Goal of the exercise:
Would you print out all of the data exactly and keep the pictures out of it?

[Modification records]
══════════════════════════════

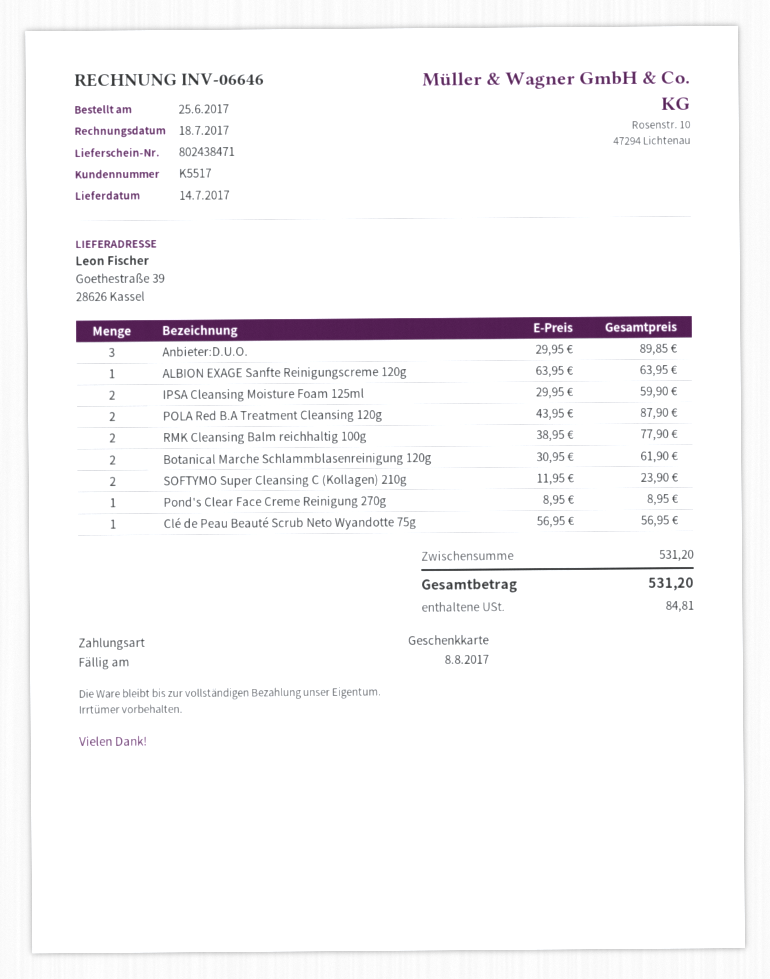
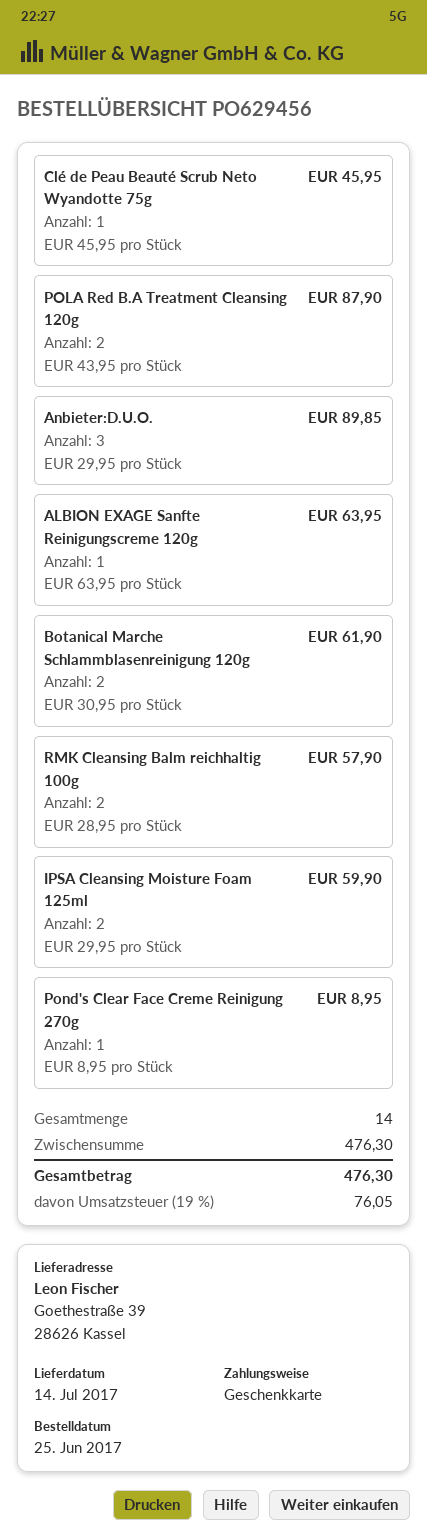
RMK Cleansing Balm reichhaltig 100g: 2 x 38.95 = 77.90 -> 2 x 28.95 = 57.90
SOFTYMO Super Cleansing C (Kollagen) 210g: 2 x 11.95 = 23.90 -> none
Clé de Peau Beauté Scrub Neto Wyandotte 75g: 1 x 56.95 = 56.95 -> 1 x 45.95 = 45.95
subtotal: 531.20 -> 476.30
tax: 84.81 -> 76.05
total: 531.20 -> 476.30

══════════════════════════════

Result of this task:
RMK Cleansing Balm reichhaltig 100g: 2 x 38.95 = 77.90 -> 2 x 28.95 = 57.90
SOFTYMO Super Cleansing C (Kollagen) 210g: 2 x 11.95 = 23.90 -> none
Clé de Peau Beauté Scrub Neto Wyandotte 75g: 1 x 56.95 = 56.95 -> 1 x 45.95 = 45.95
subtotal: 531.20 -> 476.30
tax: 84.81 -> 76.05
total: 531.20 -> 476.30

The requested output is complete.